Les taux peuvent encore grimper

Les taux à long terme sont à la hausse. Cette tendance s’est amorcée à la mi-mai, sur la partie très longue de la courbe (à 30 ans) et commence à se manifester sur des durées à partir de 5 ans. Par exemple, le taux des swaps à 10 ans européens est passé de -0,18% à près de 0%. En ce qui concerne les taux à 10 ans allemands et américains, l’on observe des mouvements respectifs de -0,59% à -0,28% et de 0,59% à 0,92. En outre, la courbe des taux se raidit: la partie courte (<5 ans) reste cimentée par la perspective d’une longue période de taux directeurs extrêmement bas. À quoi ces mouvements sont-ils dus? Vendredi dernier, trois grands thèmes ont contribué à l’évolution des taux: l’humeur intrépide sur les marchés, la reprise du cours du pétrole et la surprise positive créée par les statistiques économiques américaines.
Commençons par les marchés. L’indice technologique américain, le Nasdaq, a enregistré un cours record: sur environ deux mois, le compteur affiche +48%. Entre la réalité économique et la réalité financière, les investisseurs font le grand écart. C’est l’effet “TINA” (there is no alternative) dans un monde de taux bas – encore renforcé par des mesures monétaires et fiscales destinées à avoir un effet bœuf (ou “bull”…). La BCE a redoublé d’efforts et à l’approche du sommet européen des 18 et 19 juin, l’Europe affiche un esprit de cohésion croissant par rapport au plan de relance de la Commission européenne, qui repose notamment sur l’émission de 750 milliards d’euros de dettes européennes (de qualité AAA) et le glissement de la compétence fiscale du niveau national au niveau européen. Entre-temps, l’Allemagne a approuvé un plan de sauvetage supplémentaire à concurrence de 130 milliards d’euros pour faciliter la relance économique. L’Europe a manifestement tiré des leçons de la crise de la dette: le remède amer de l’austérité, qui avait mis à mal le potentiel de reprise, ne sera pas prescrit si vite après cette récession. Et à long terme? Tous ces incitants risquent de revêtir un caractère inflationniste dans un monde en “démondialisation”. Depuis la mi-mai, les prévisions d’inflation basées sur le marché pointent dans la même direction. Enfin, l’on peut noter que les Trésors profitent du climat actuel de taux faibles pour financer à plus long terme les déficits budgétaires en pleine expansion.

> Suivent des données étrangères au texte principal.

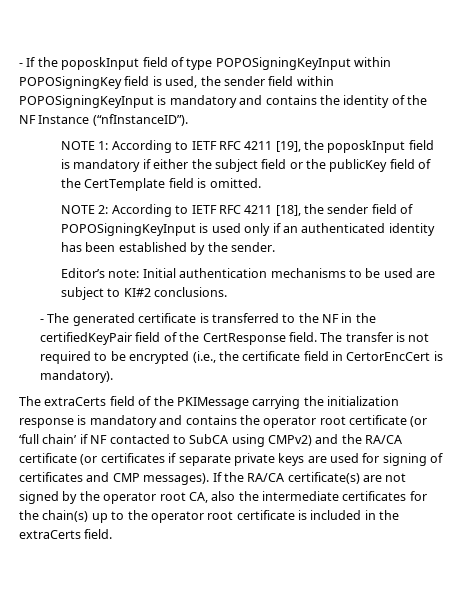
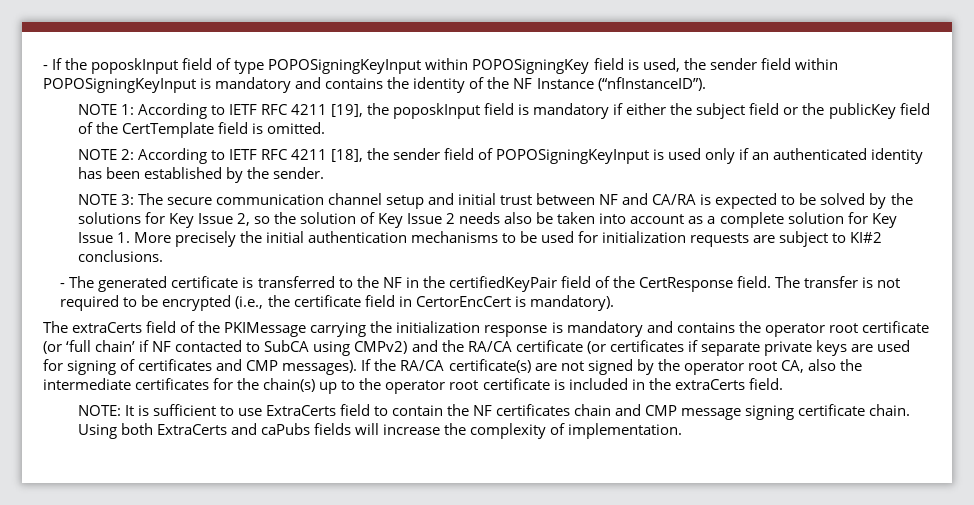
- Editor’s note: Initial authentication mechanisms to be used are subject to KI#2 conclusions.
+ NOTE 3: The secure communication channel setup and initial trust between NF and CA/RA is expected to be solved by the solutions for Key Issue 2, so the solution of Key Issue 2 needs also be taken into account as a complete solution for Key Issue 1. More precisely the initial authentication mechanisms to be used for initialization requests are subject to KI#2 conclusions.
+ NOTE: It is sufficient to use ExtraCerts field to contain the NF certificates chain and CMP message signing certificate chain. Using both ExtraCerts and caPubs fields will increase the complexity of implementation.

À la fin de la semaine dernière, le prix du pétrole a franchi le cap des 40 USD/baril et se négocie désormais au cours le plus élevé depuis la guerre des prix entre l’Arabie saoudite et la Russie. Ce week-end, l’OPEP+ a décidé de prolonger la limitation de la production (10 millions de barils par jour) d’un mois, jusqu’à fin juillet. L’Arabie saoudite a en outre décidé d’augmenter à nouveau les prix à l’exportation pour certains acheteurs.
Enfin, les statistiques économiques américaines ont aussi joué un rôle. Pour la première fois depuis longtemps, les indicateurs clés pour le mois de mai (ISM, ADP, payrolls) n’ont pas déçu (compte tenu des attentes). Cela signifie que le redémarrage de l’économie américaine pourrait se passer un peu mieux que prévu. Pour le mois de mai, le rapport officiel sur l’emploi fait état de plus de 2,5 millions d’emplois supplémentaires, soit la plus forte hausse depuis le début des statistiques en 1939. Mais ne crions pas victoire trop vite. Après les 20,5 millions de licenciements enregistrés en avril, le taux de chômage est toujours de 13,3% (et probablement de trois points de pourcentage de plus, selon le Bureau des statistiques de l’emploi américain). Dès lors, nous craignons plutôt un processus de reprise long et laborieux.